/ Modified feb 11, 2022 4:51 p.m.

Racing women take to southern Arizona track for high-speed honors

The fastest will win a place in the European-based W Series this summer.

W Series - Caceres Driver Maite Caceres, of Uruguay, receives instructions.
Tony Perkins/AZPM

It’s at the end a long drive to the Inde Motorsports Ranch, about 12 miles beyond I-10, and you can see the traffic on the interstate in the distance. That’s when you realize the journey has been a bit further for 19-year-old Hannah Greenmeier.

Greenmeier is a Colorado native taking part in a motorsports test session along with more than a dozen other professional racing hopefuls, all young women, on a twisting 21-turn road course.

“My goal for this test is to just gain some more experience," she said. "Hopefully I'm quick but I think the progression is what is going to bring me success."
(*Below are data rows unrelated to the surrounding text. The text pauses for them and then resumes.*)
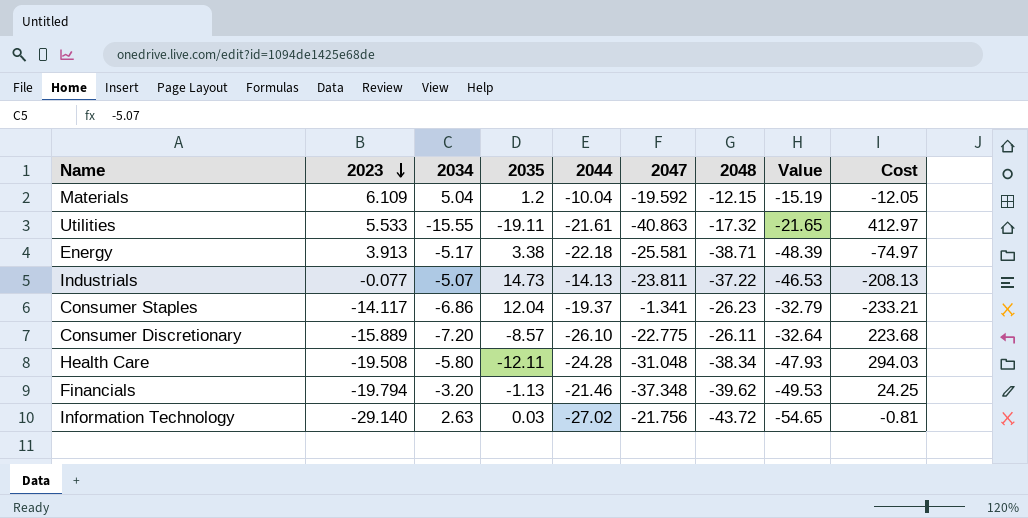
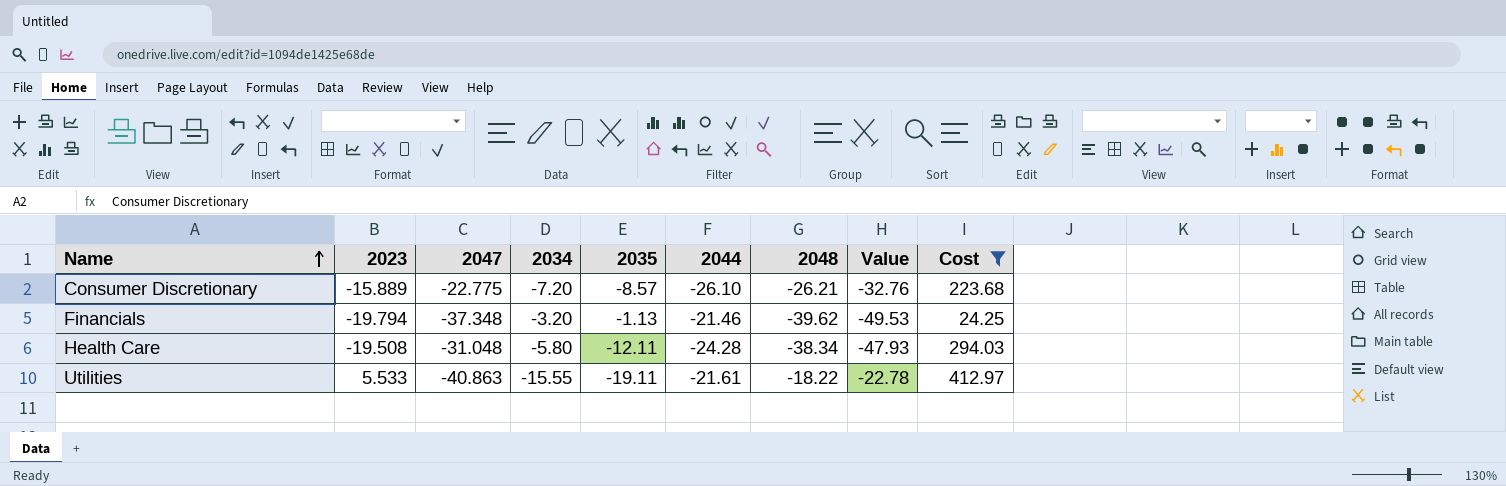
filter: none -> Cost >= 24.25
row order: 2023 descending -> Name ascending
column 2047 | position: 6 -> 3
Consumer Discretionary | 2048: -26.11 -> -26.21
Consumer Discretionary | Value: -32.64 -> -32.76
Utilities | 2048: -17.32 -> -18.22
Utilities | Value: -21.65 -> -22.78

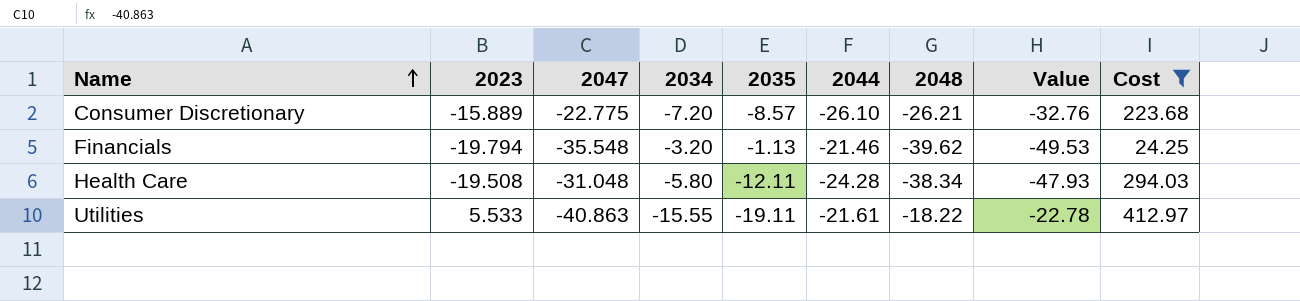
Financials | 2047: -37.348 -> -35.548

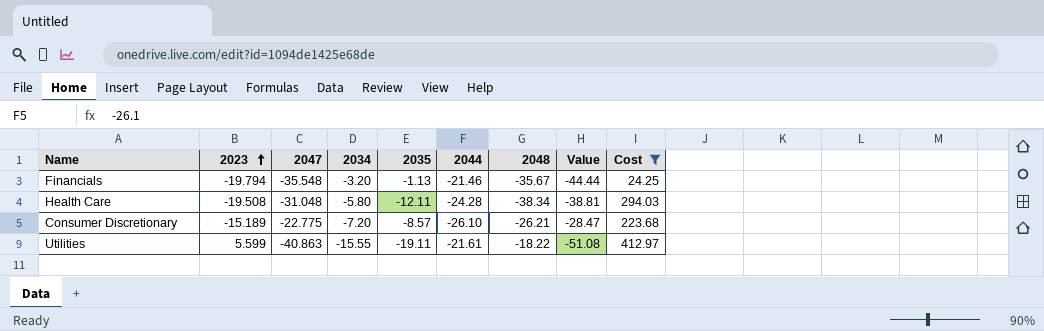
row order: Name ascending -> 2023 ascending
column Value | formula: [2048] * 1.25 -> [2047] * 1.25
Financials | 2048: -39.62 -> -35.67
Consumer Discretionary | 2023: -15.889 -> -15.189
Utilities | 2023: 5.533 -> 5.599

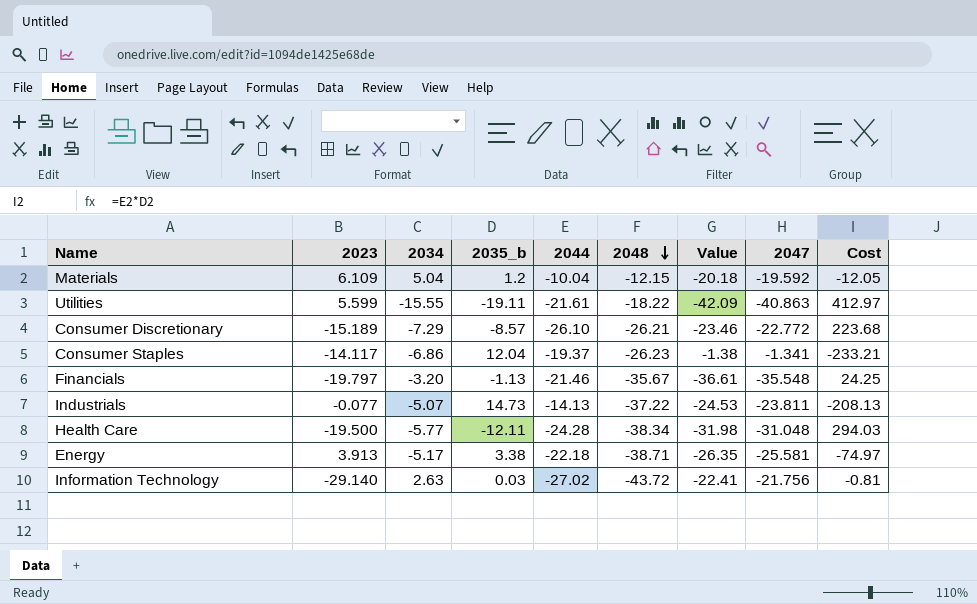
filter: Cost >= 24.25 -> none
row order: 2023 ascending -> 2048 descending
column name: 2035 -> 2035_b
column Value | formula: [2047] * 1.25 -> [2047] * 1.03
column 2047 | position: 3 -> 8
Consumer Discretionary | 2034: -7.20 -> -7.29
Consumer Discretionary | 2047: -22.775 -> -22.772
Financials | 2023: -19.794 -> -19.797
Health Care | 2023: -19.508 -> -19.500
Health Care | 2034: -5.80 -> -5.77

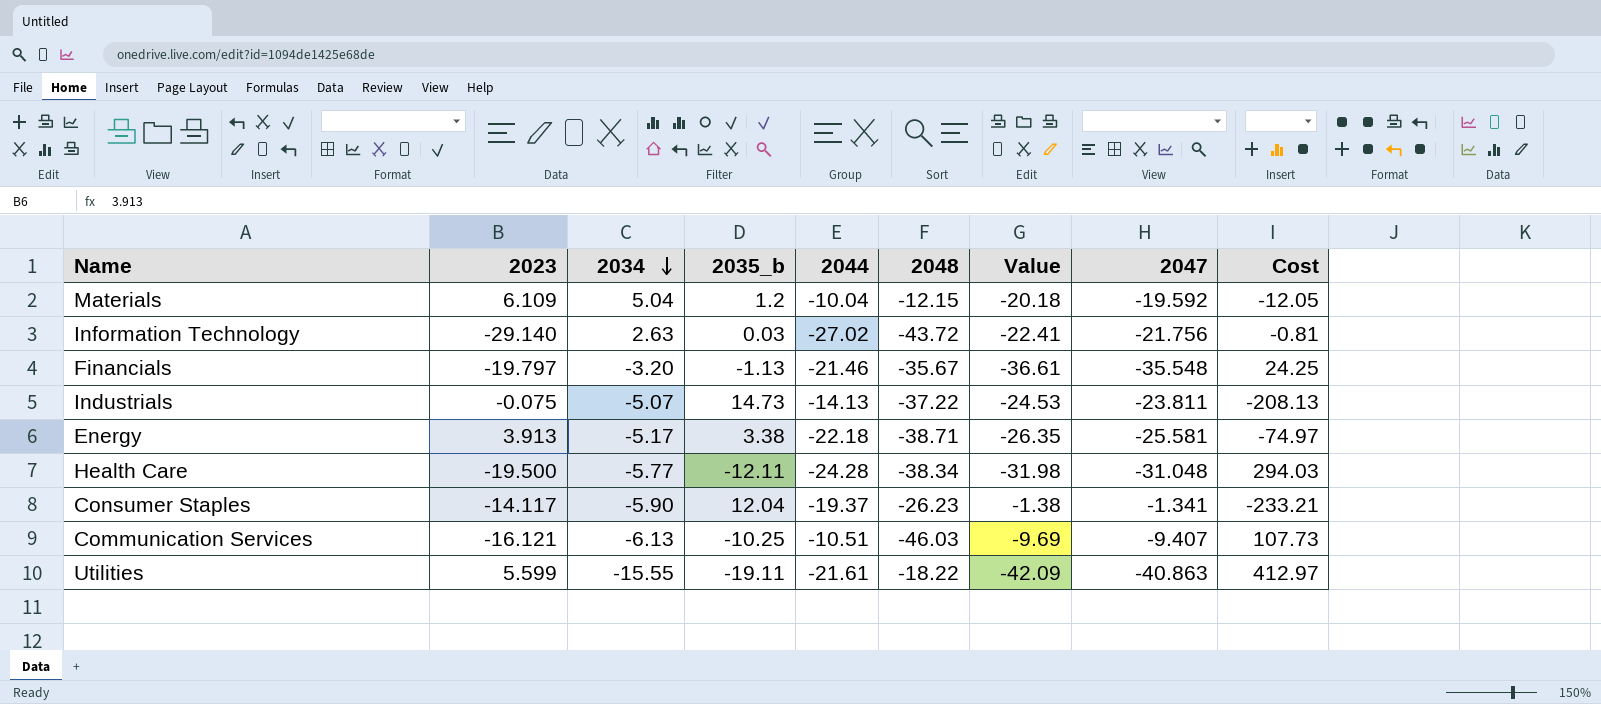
row order: 2048 descending -> 2034 descending
row Consumer Discretionary: -15.189 | -7.29 | -8.57 | -26.10 | -26.21 | -23.46 | -22.772 | 223.68 -> none
Industrials | 2023: -0.077 -> -0.075
Consumer Staples | 2034: -6.86 -> -5.90
row Communication Services: none -> -16.121 | -6.13 | -10.25 | -10.51 | -46.03 | -9.69 | -9.407 | 107.73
This will be a rare chance for Greenmeier to drive a single-seat formula racing car. It’s a $60,000 machine that looks like a fighter jet, but one designed to stick to the ground instead of taking flight.

Success in this case is driving the car at a consistent average speed of almost 100 miles per hour.

The ambition for Greenmeier and the others is to win a starting spot in the W Series, a competitive racing circuit that is making history worldwide with an all-female lineup.

W Series car VIEW LARGER W Series Tatuus T-318 racing car.
Tony Perkins

The European-based series ran its first race in the United States last summer, and plans for two events in the USA in 2022, on courses in Miami and in Texas.

Series CEO Catherine Bond-Muir helped create the exclusive opportunity for women racers with a deal that included an international television contract.

”In our first race in Hockenheim, Germany in 2019, we put 18 drivers racing each other on a track," said Bond-Muir. "No one had ever seen anything like that before."

She noted the series chose southern Arizona for its first American test session because the evaluation team needed dependable dry weather.

Each driver must match the speed set by veteran W series racers like Belen Garcia, another 19 year old from Spain.

"I have to be consistent," said Garcia. "I am the one who sets the benchmark for the other drivers so my job is to be at the same level for the series crew to select people or not.”

Garcia’s time in the series has seen its ups and downs, including a spectacular crash in Belgium last season. None of the drivers suffered serious injuries, but the incident left a trail of broken cars and a rash of unkind messages on social media rekindling old stereotypes about women behind the wheel.

W Series officials say they have already put those notions behind them. This season, the series will stage some of its events on the same weekends and at the same venues as Formula 1, the world’s leading racing series.

W Series Bond-Muir W Series CEO Catherine Bond-Muir.
Tony Perkins/AZPM

That’s the ultimate goal for Garcia and other women who know the odds are still stacked against them in a male-dominated sport.

“I have to say I never wondered," notes Garcia. "I was always sure we could and I didn’t understand why we weren’t as equal as men. There’s no explanation just we can be there, we are there and we will be there forever.”

The last woman to race in a Formula 1 grand prix was Italy’s Lella Lombardi, 45 years ago.

There’s a chance the next one will have started her road to the sport’s highest level on a wind-swept desert track in Arizona.